President halts military action against energy assets hours before Strait of Hormuz deadline, triggering a sharp but cautious market rally as strategists warn of lingering uncertainties.
The U.S. dollar tumbled and oil prices saw a dramatic sell-off on Monday after President Donald Trump announced a temporary halt to planned military strikes against Iranian energy infrastructure, offering a brief but powerful reprieve to jittery global markets.
In a post on Truth Social, Trump stated he had directed the Department of Defense to postpone “any and all” strikes on Iranian power plants and energy facilities for a five-day period. The announcement came just hours before a deadline set by the president for Tehran to “fully open” the Strait of Hormuz, a critical chokepoint for global oil shipments.

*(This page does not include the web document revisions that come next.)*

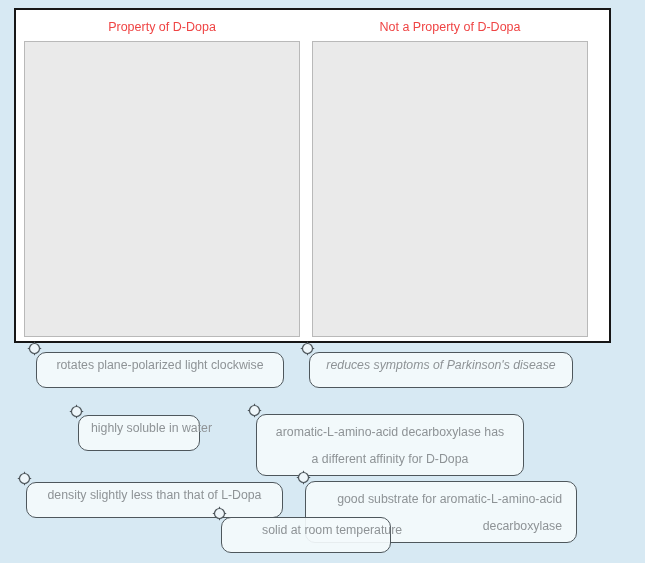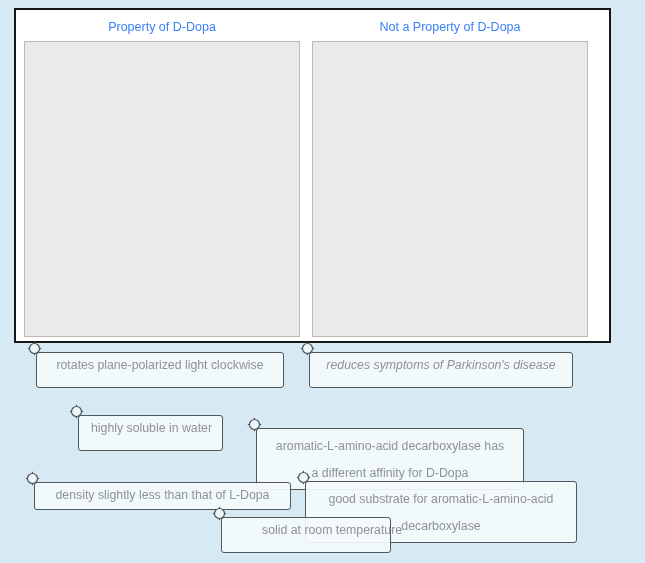--- a/index.html
+++ b/index.html
@@ -34,21 +34,21 @@
     width: 276px;
     height: 320px;
   }
   .bin-left  { left: 8px; }
   .bin-right { left: 296px; }
 
   .bin-title {
     text-align: center;
     font-family: "Liberation Sans", sans-serif;
     font-size: 12.5px;
-    color: #3b82f6;
+    color: #ef4444;
     line-height: 16px;
     height: 22px;
     padding-top: 2px;
     box-sizing: border-box;
     white-space: nowrap;
   }
 
   .bin-dropzone {
     position: absolute;
     left: 0;
@@ -59,21 +59,21 @@
     border: 1px solid #b9b9b9;
     box-sizing: border-box;
   }
 
   
   .chip {
     position: absolute;
     box-sizing: border-box;
     background: rgba(244, 250, 252, 0.92);
     border: 1.6px solid #4e575c;
-    border-radius: 3px;
+    border-radius: 10px;
     color: #8e9396;
     font-family: "Liberation Sans", sans-serif;
     font-size: 12.3px;
     line-height: 25px;
     text-align: center;
     padding: 0 12px;
     white-space: nowrap;
     cursor: move;
   }
   .chip.two-line {
@@ -91,30 +91,30 @@
   }
   .drag-handle svg { display: block; }
 
   
   #chip-0 { left: 36px;  top: 352px; width: 248px; height: 36px; }
   #chip-0 .drag-handle { left: -10px; top: -12px; }
 
   #chip-1 { left: 309px; top: 352px; width: 264px; height: 36px; }
   #chip-1 .drag-handle { left: -10px; top: -12px; }
 
-  #chip-2 { left: 78px;  top: 415px; width: 145px; height: 36px; }
+  #chip-2 { left: 78px;  top: 415px; width: 122px; height: 36px; }
   #chip-2 .drag-handle { left: -10px; top: -12px; }
 
-  #chip-3 { left: 256px; top: 414px; width: 268px; height: 62px; margin-top: 14px; }
+  #chip-3 { left: 256px; top: 414px; width: 268px; height: 62px; }
   #chip-3 .drag-handle { left: -10px; top: -12px; }
 
-  #chip-4 { left: 26px;  top: 482px; width: 257px; height: 28px; margin-left: 8px; }
+  #chip-4 { left: 26px;  top: 482px; width: 257px; height: 36px; }
   #chip-4 .drag-handle { left: -10px; top: -12px; }
 
-  #chip-5 { left: 305px; top: 481px; width: 272px; height: 62px; }
+  #chip-5 { left: 305px; top: 481px; width: 272px; height: 62px; text-align: right; }
   #chip-5 .drag-handle { left: -10px; top: -12px; }
 
   #chip-6 { left: 221px; top: 517px; width: 170px; height: 36px; padding-left: 40px; }
   #chip-6 .drag-handle { left: -10px; top: -12px; }
 
   
   #chip-0 { z-index: 3; }
   #chip-1 { z-index: 3; font-style: italic; }
   #chip-2 { z-index: 3; }
   #chip-3 { z-index: 4; }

The dollar reacted swiftly, dropping 0.7% against the euro and 0.6% against the yen in early U.S. trading. While it managed to recover some ground, the greenback remained lower against both currencies by the end of the day. Concurrently, U.S. stock futures surged more than 2%, and Europe’s STOXX 600 index erased steep early losses to turn positive, closing up 0.7% after being down over 2.2% at its lowest point.
Crude oil prices, which had spiked on supply fears, reversed sharply. Brent crude fell as much as 14% to a low of $96 a barrel before stabilizing, trading around $100—a loss of approximately 5.4% on the day.
Analysts characterized the move as the first tangible sign of de-escalation in a conflict that entered its fourth week.
“This is clearly a positive development. The two sides are in discussions, and this is the first material sign of de-escalation that we have seen since conflict broke out at the end of February,” said Michael Brown, a strategist at Pepperstone.
However, Brown cautioned that the situation remains volatile. “The war is not yet over. While positive, it is only strikes on energy infrastructure that have been ruled out at this stage, presumably meaning that kinetic action will continue elsewhere, at least for the time being.”
The Iranian response was measured. The Iranian embassy in Kabul stated that Trump was backing down from targeting energy infrastructure “after Iran’s firm warning.” Meanwhile, Iran’s FARS news agency cited a source denying any direct or indirect communications with the United States, underscoring the fragile nature of the détente.
Market strategists warned that the initial euphoria might be premature, citing unresolved questions regarding the broader scope of the conflict.
“This says ‘strikes on energy infrastructure’. What about the rest – do the Iranians twiddle their thumbs for five days, and what about Israel? There are so many questions here that are unresolved,” said Chris Beauchamp, a strategist at IG. “Yes, markets have reacted positively. But it doesn’t change the fact that the Straits are still closed.”